Looking back at the journey Masterworks has taken over the past 25 years, it’s hard not to wonder what the next 25 and beyond may have in store for us.
Both Tom Butterfield and Elise Outerbridge are 63-years-old now but neither of them appear even close to wanting to step away.
Tom put it this way: “One of the great British artists, David Hockney, has a major show on at the Royal Academy right now and he is 72-years-old. This guy is working at a pace that most people of 25 would die for — that energy and intellect and output. He is just so prolific right now. Limitation is in the self, so maybe they will be taking me out of here in a box. I’ve got a feeling that yeah, we are here a little while yet.”
Despite this sense of confidence, the thought of who may continue the Masterworks legacy is never far from their minds.

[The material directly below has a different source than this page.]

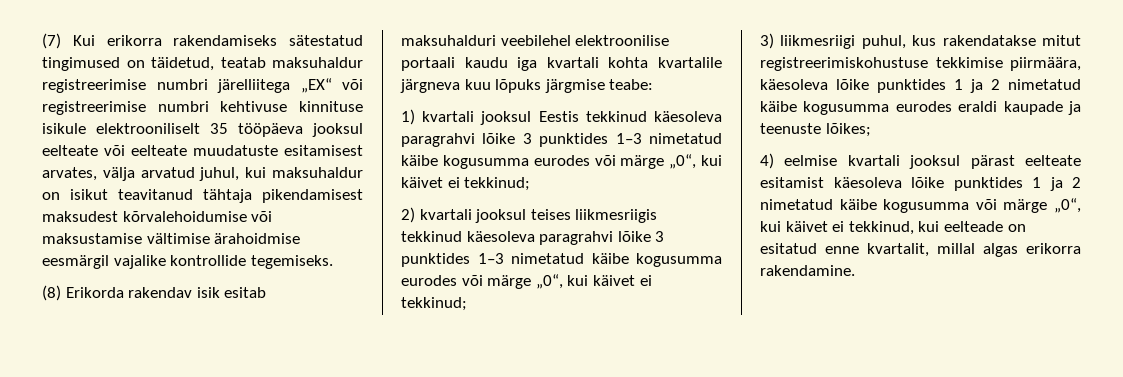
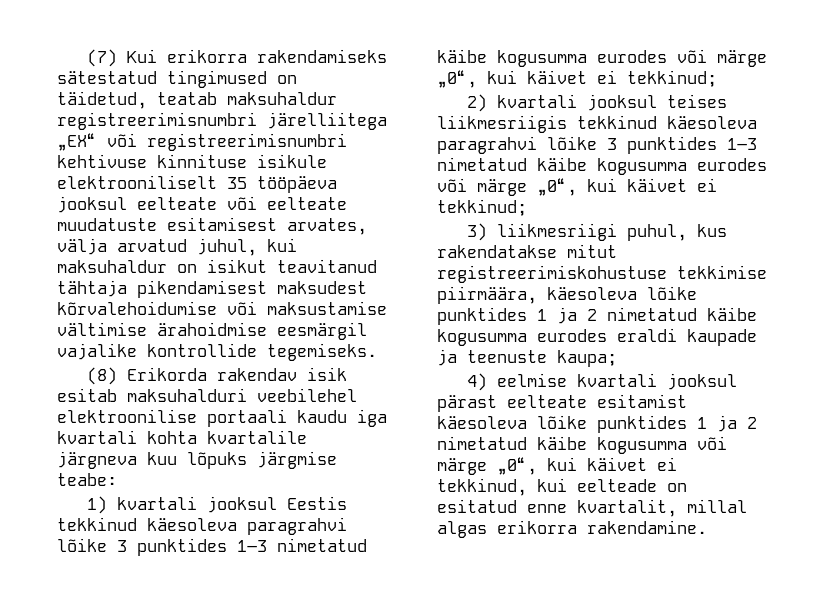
- (7) Kui erikorra rakendamiseks sätestatud tingimused on täidetud, teatab maksuhaldur registreerimise numbri järelliitega „EX“ või registreerimise numbri kehtivuse kinnituse isikule elektrooniliselt 35 tööpäeva jooksul eelteate või eelteate muudatuste esitamisest arvates, välja arvatud juhul, kui maksuhaldur on isikut teavitanud tähtaja pikendamisest maksudest kõrvalehoidumise või maksustamise vältimise ärahoidmise eesmärgil vajalike kontrollide tegemiseks.
+ (7) Kui erikorra rakendamiseks sätestatud tingimused on täidetud, teatab maksuhaldur registreerimisnumbri järelliitega „EX“ või registreerimisnumbri kehtivuse kinnituse isikule elektrooniliselt 35 tööpäeva jooksul eelteate või eelteate muudatuste esitamisest arvates, välja arvatud juhul, kui maksuhaldur on isikut teavitanud tähtaja pikendamisest maksudest kõrvalehoidumise või maksustamise vältimise ärahoidmise eesmärgil vajalike kontrollide tegemiseks.
- 3) liikmesriigi puhul, kus rakendatakse mitut registreerimiskohustuse tekkimise piirmäära, käesoleva lõike punktides 1 ja 2 nimetatud käibe kogusumma eurodes eraldi kaupade ja teenuste lõikes;
+ 3) liikmesriigi puhul, kus rakendatakse mitut registreerimiskohustuse tekkimise piirmäära, käesoleva lõike punktides 1 ja 2 nimetatud käibe kogusumma eurodes eraldi kaupade ja teenuste kaupa;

“Whoever the individual is, needs to be someone who has inbred caring and passion not just for the art work but for the people around them from the volunteers, the staff to the boards that they work with to the people they meet. They have to be a people person, not a director that can be removed from the face of it — and a lot of directors are more going towards a businessman style of management.”
As for future acquisitions, there is one painting that Tom would do just about anything to get his hands on. During his days as a volunteer for the Department of Community and Cultural Affairs, Tom borrowed an Andrew Wyeth painting called Royal Palms. Wyeth was an icon of 20th century landscapes and the painting attracted thousands of visitors. It was then that he realised the potential for an extensive collection of Bermuda art from around the world and the idea for Masterworks was born.
As Tom looks to the future of the museum on the milestone of its 25th anniversary, the Wyeth has come full circle in his mind. If there was one more acquisition he could get his hands on – it would be that same painting.
“It’s the only one right now that I would really, like to just…get the owner out of the way,” he says somewhat frustratedly.
“That painting was the catalyst and that’s the only one in private hands but museums don’t really let paintings go unless they are trying to raise a substantial amount of money.”
In terms of exhibitions, Tom says he would love to pull together a centenary show of Demuth, Hartley and Gleizes marking 100 years since they visited Bermuda in 1917.
Brimstone Media is currently working on a coffee table-style book featuring selected artwork from Masterworks.
Both Tom and Elise would love for this to one day be followed up with an academic account of the Masterwork’s legacy to inspire generations to come.